Met de rechtbank oordeelt de Raad dat het beroep van appellant op het gelijkheidsbeginsel evenmin kan slagen, nu de korpschef bij de berekening van de inschaling van appellant een juiste toepassing heeft gegeven aan artikel 3, derde lid van het Bbp en volgens vaste rechtspraak (uitspraak van 29 oktober 2015, ECLI:NL:CRVB:2015:3770) het gelijkheidsbeginsel niet zo ver strekt dat het bestuursorgaan gehouden is om in het verleden gemaakte fouten te herhalen. Appellant heeft ter onderbouwing van zijn beroep op het gelijkheidsbeginsel gewezen op de uitspraak van 6 augustus 2015 (ECLI:NL:CRVB:2015:2649), waarin geoordeeld is dat terecht een beroep was gedaan op het gelijkheidsbeginsel. In deze uitspraak is echter vastgesteld dat bij toepassing van de betreffende bepaling sprake is geweest van een bestendige gedragslijn en dat het niet ging om beoordelingsfouten. Een dergelijke situatie doet zich hier niet voor. In de enkele individuele gevallen waarin de ‘vergoeding extra beslaglegging’ wél is meegenomen bij de berekening van het salaris is, anders dan appellant meent, niet gebleken van een bestendige gedragslijn of van een doelbewuste uitleg of beleid van de korpschef ten aanzien van artikel 3, derde lid van het Bbp.
4.6.
Uit 4.1 tot en met 4.5 volgt dat het hoger beroep niet slaagt.
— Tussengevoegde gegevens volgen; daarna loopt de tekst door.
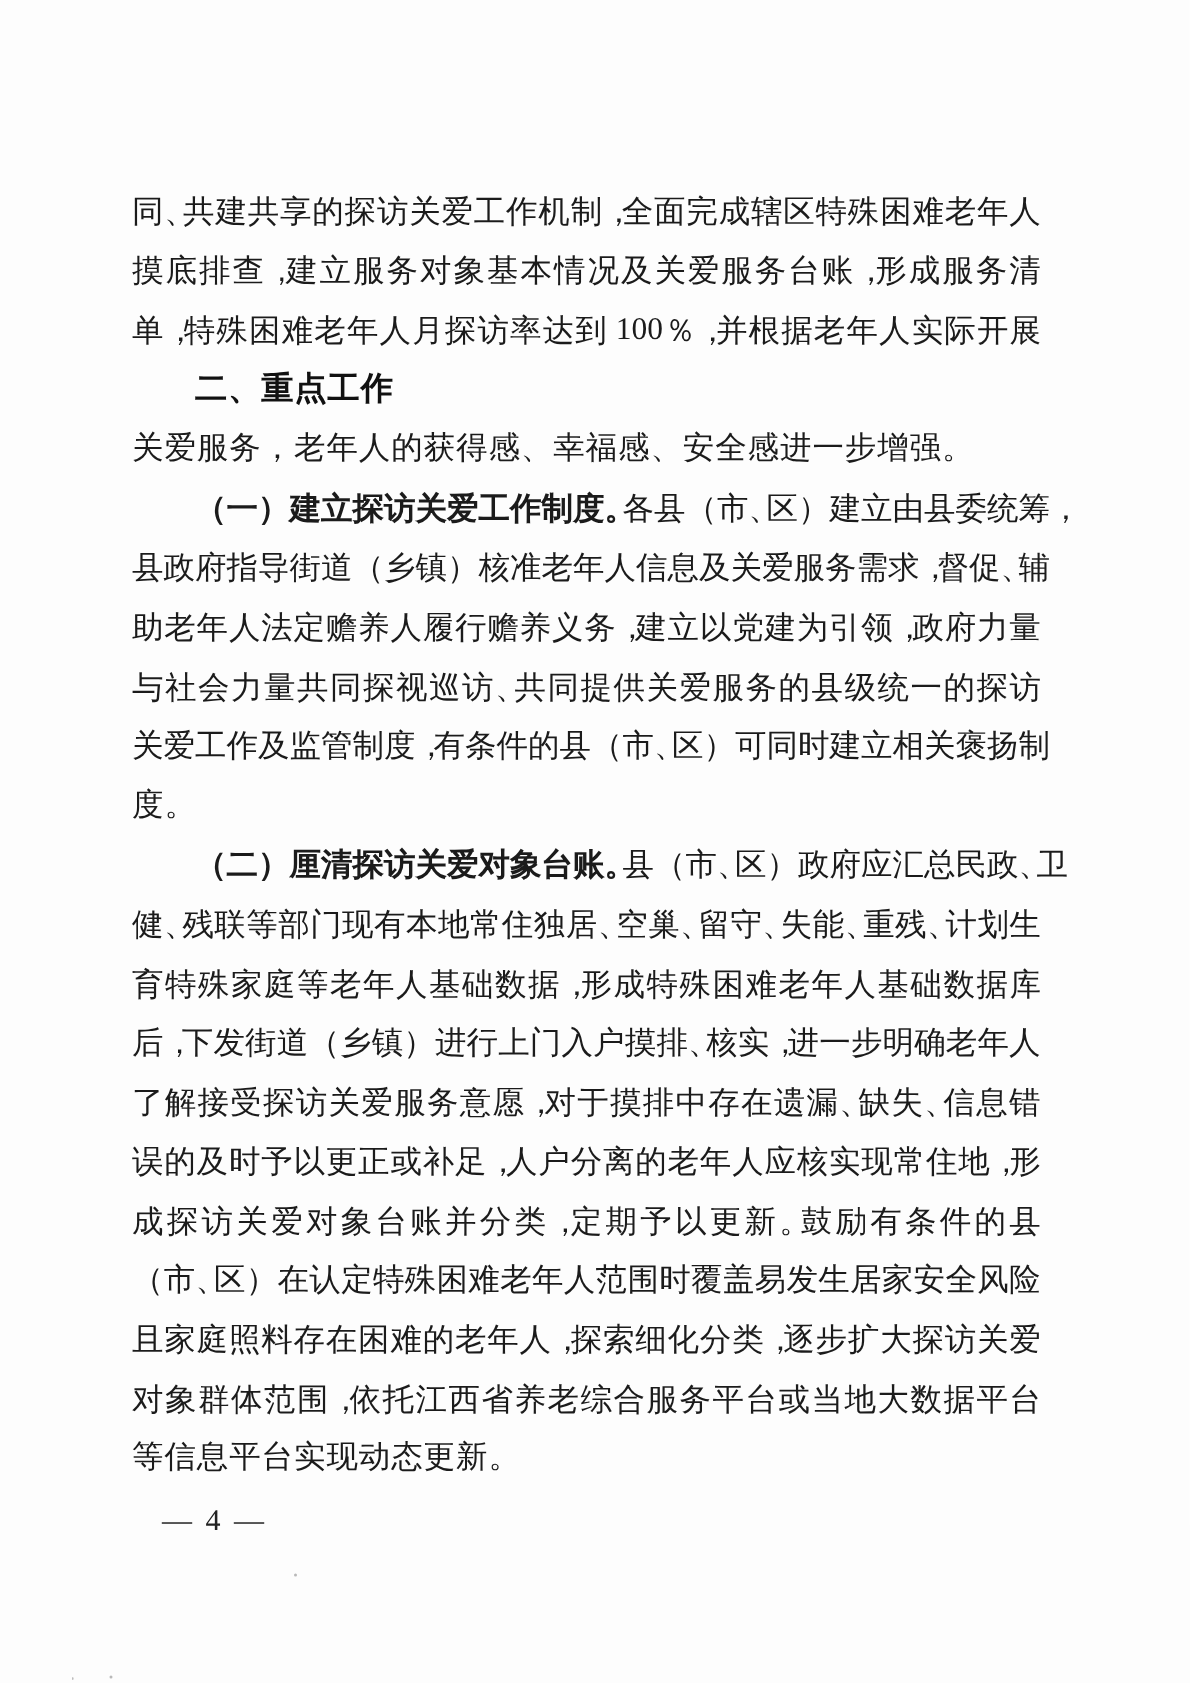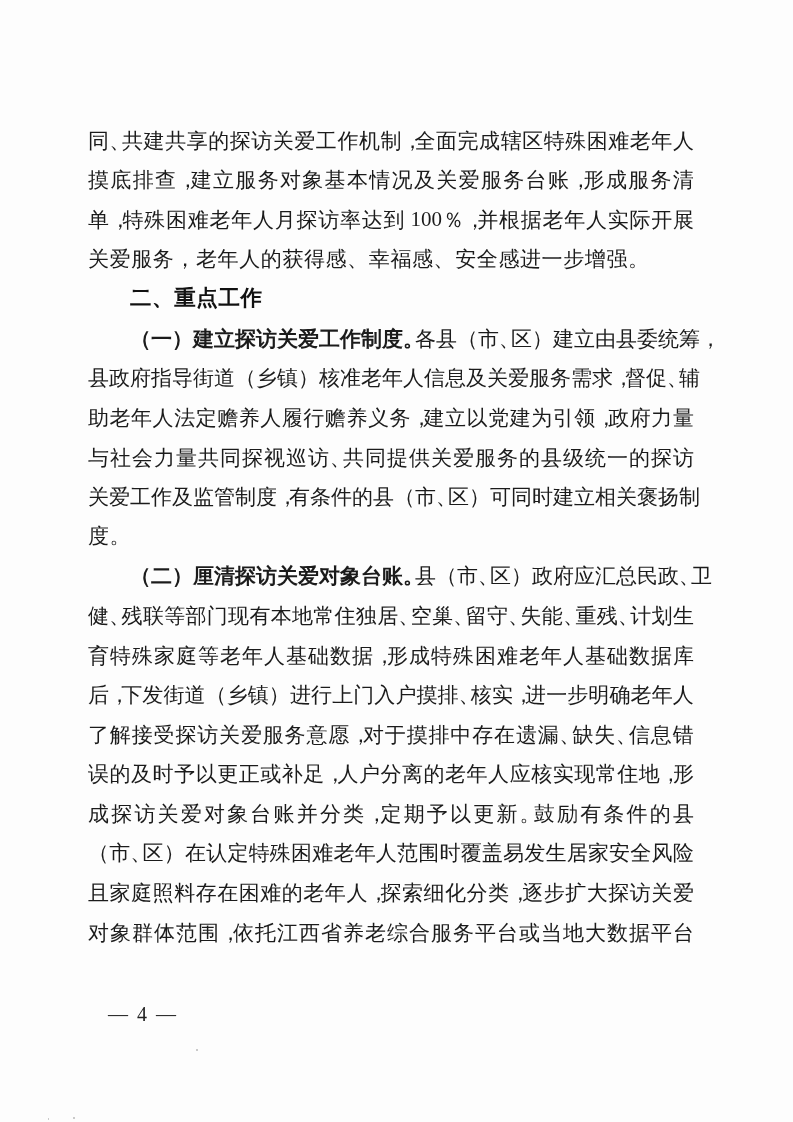"关爱服务，老年人的获得感、幸福感、安全感进一步增强。" div.line { order: before "二、重点工作" -> after "二、重点工作" }
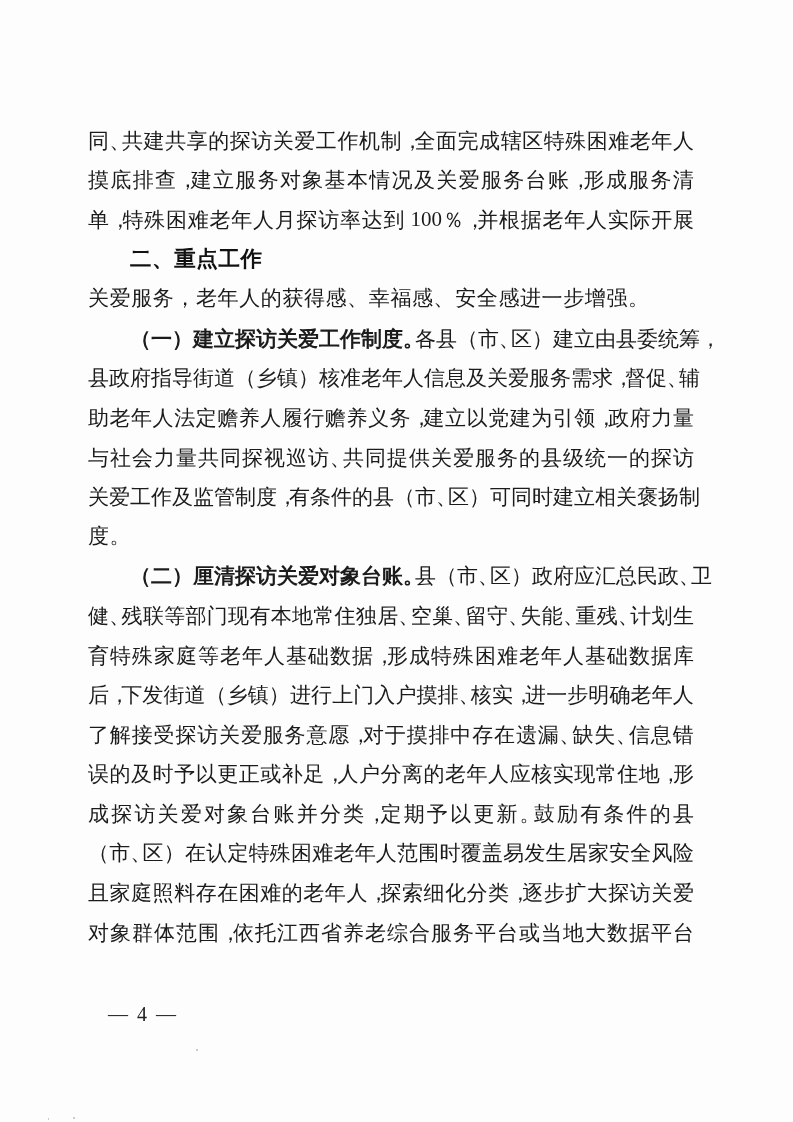"等信息平台实现动态更新。" div.line { html: none -> <div><span>等信息平台实现动态更新。</span></div> }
De aangevallen uitspraak zal daarom worden bevestigd.
5. Voor een veroordeling in de proceskosten bestaat geen aanleiding.

BESLISSING

De Centrale Raad van Beroep bevestigt de aangevallen uitspraak.
Deze uitspraak is gedaan door mr. C.H. Bangma, in tegenwoordigheid van M. Buur als griffier. De beslissing is uitgesproken in het openbaar op 17 december 2021.